_Exercise:_ Every record below should be repeated word for word, with the pictures left out.

Data entries:
::::::::

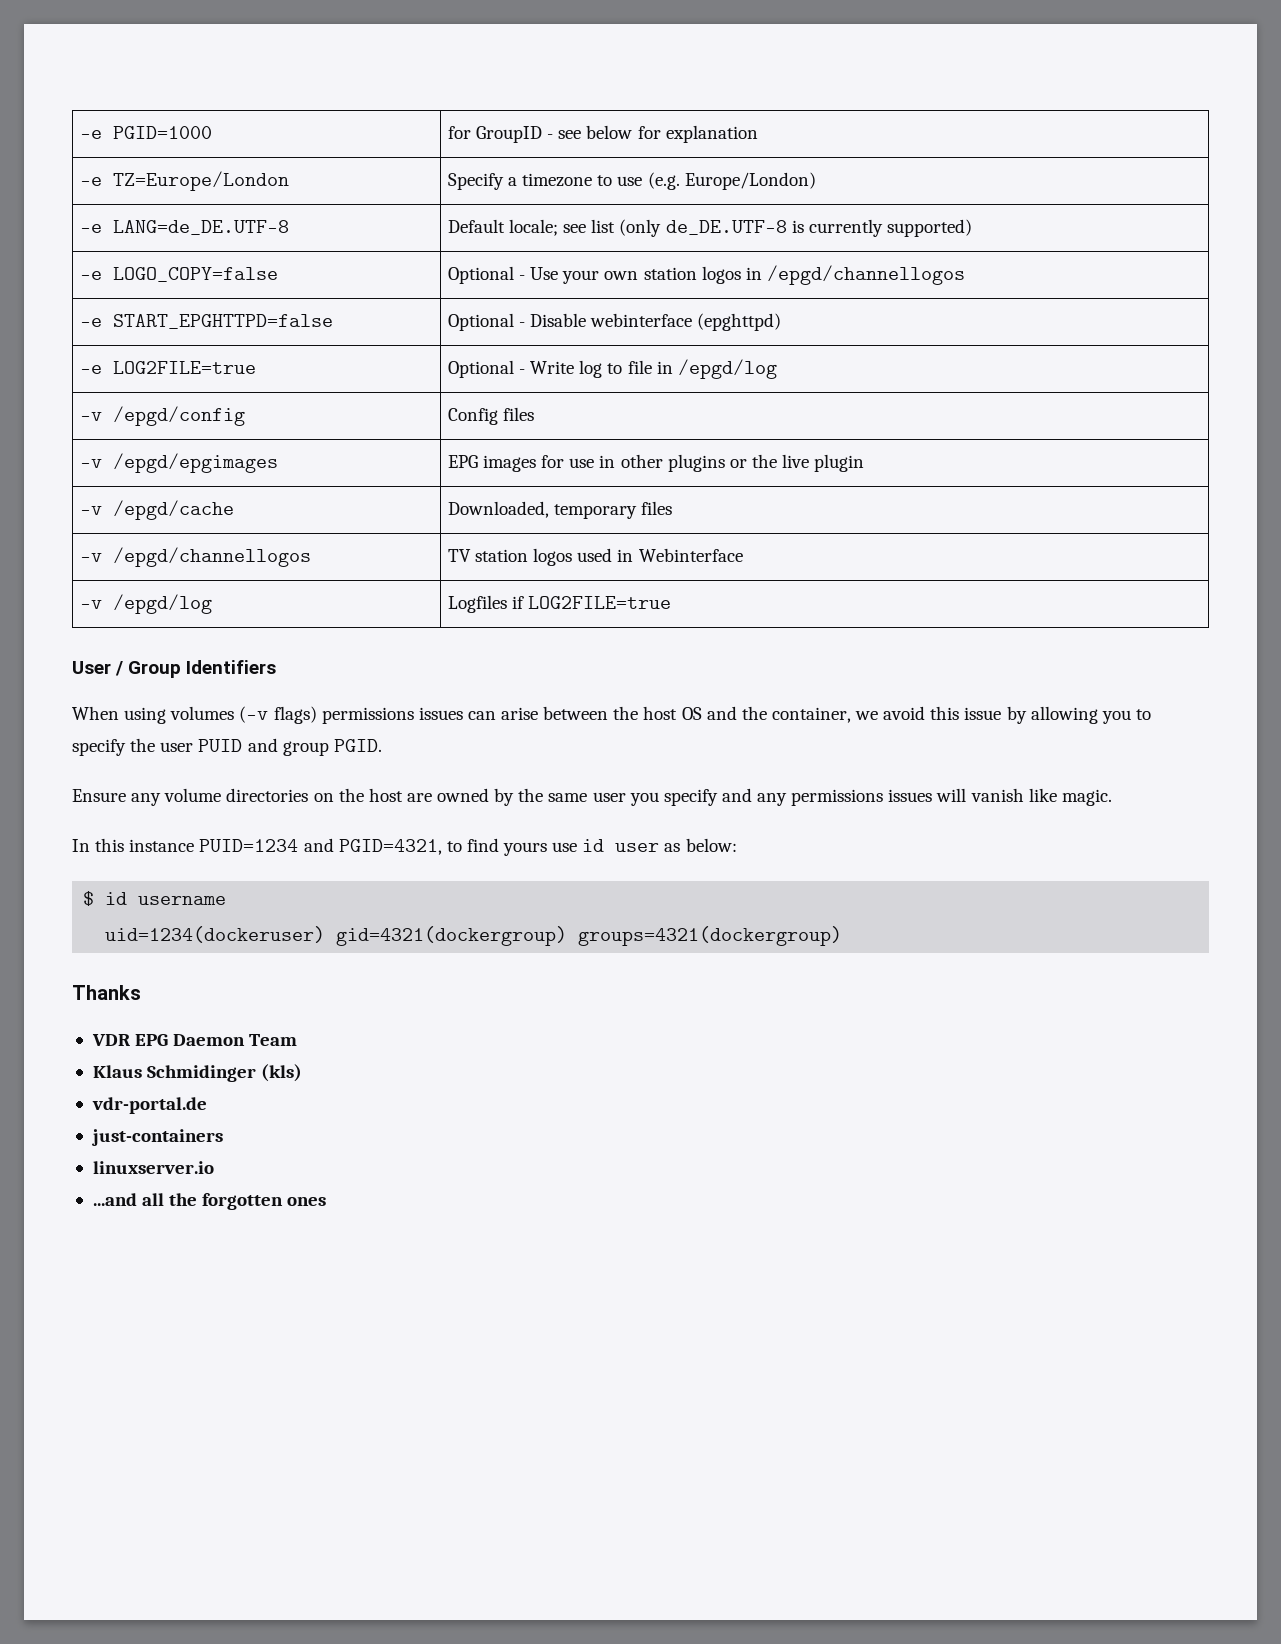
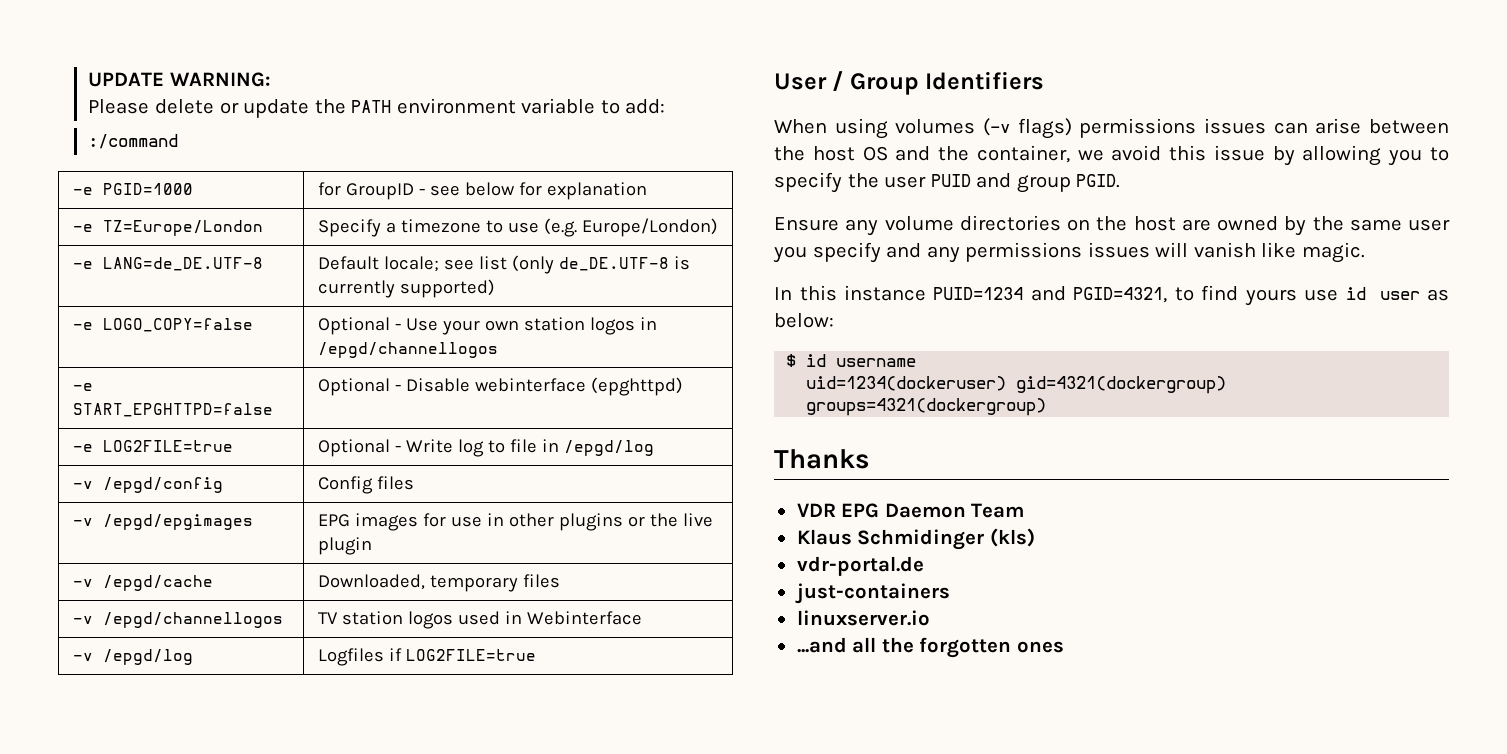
(79, 134) none -> [88,72,272,87] [88,98,666,118] [88,134,179,149] UPDATE WARNING: // Please delete or update the PATH environment variable to add: // :/command //

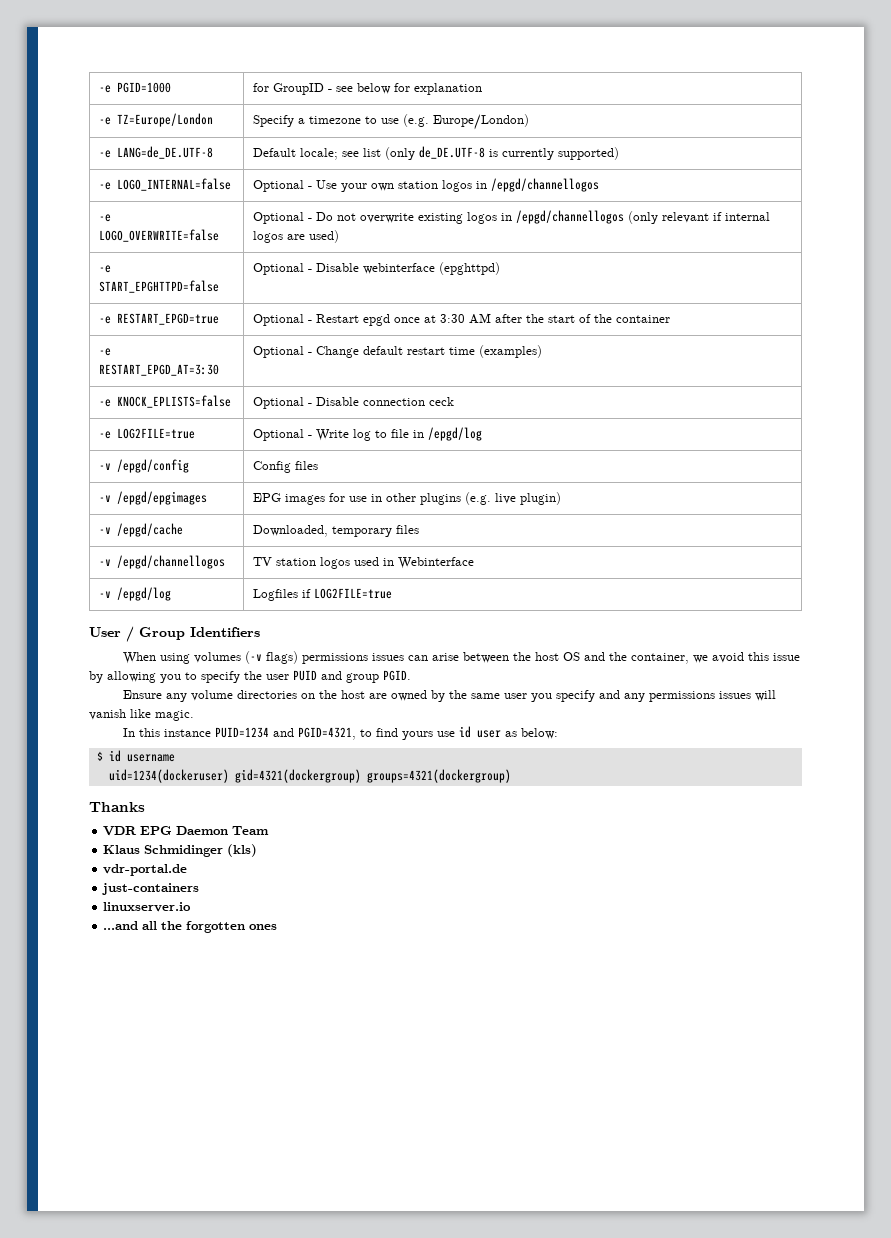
[88,72,272,87] [88,98,666,118] [88,134,179,149] UPDATE WARNING: // Please delete or update the PATH environment variable to add: // :/command // -> (99, 89) none
[102,318,253,332] LOGO_COPY=false -> [117,178,232,191] LOGO_INTERNAL=false
(498, 350) none -> [99,214,112,222] [99,229,220,242] [253,210,771,224] [253,230,340,243] // -e LOGO_OVERWRITE=false | Optional - Do not overwrite existing logos in /epgd/channellogos (only relevant if internal logos are used)
(683, 386) none -> [99,313,220,325] [253,313,671,326] [99,348,112,356] [99,364,220,376] [253,345,543,358] [99,395,232,408] [253,397,455,409] // -e RESTART_EPGD=true | Optional - Restart epgd once at 3:30 AM after the start of the container // -e RESTART_EPGD_AT=3:30 | Optional - Change default restart time (examples) // -e KNOCK_EPLISTS=false | Optional - Disable connection ceck
[627,513,713,527] [317,537,372,555] or the live plugin -> [465,492,562,505] (e.g. live plugin)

::::::::

_The completed task:_
(79, 134) none -> [88,72,272,87] [88,98,666,118] [88,134,179,149] UPDATE WARNING: // Please delete or update the PATH environment variable to add: // :/command //

[88,72,272,87] [88,98,666,118] [88,134,179,149] UPDATE WARNING: // Please delete or update the PATH environment variable to add: // :/command // -> (99, 89) none
[102,318,253,332] LOGO_COPY=false -> [117,178,232,191] LOGO_INTERNAL=false
(498, 350) none -> [99,214,112,222] [99,229,220,242] [253,210,771,224] [253,230,340,243] // -e LOGO_OVERWRITE=false | Optional - Do not overwrite existing logos in /epgd/channellogos (only relevant if internal logos are used)
(683, 386) none -> [99,313,220,325] [253,313,671,326] [99,348,112,356] [99,364,220,376] [253,345,543,358] [99,395,232,408] [253,397,455,409] // -e RESTART_EPGD=true | Optional - Restart epgd once at 3:30 AM after the start of the container // -e RESTART_EPGD_AT=3:30 | Optional - Change default restart time (examples) // -e KNOCK_EPLISTS=false | Optional - Disable connection ceck
[627,513,713,527] [317,537,372,555] or the live plugin -> [465,492,562,505] (e.g. live plugin)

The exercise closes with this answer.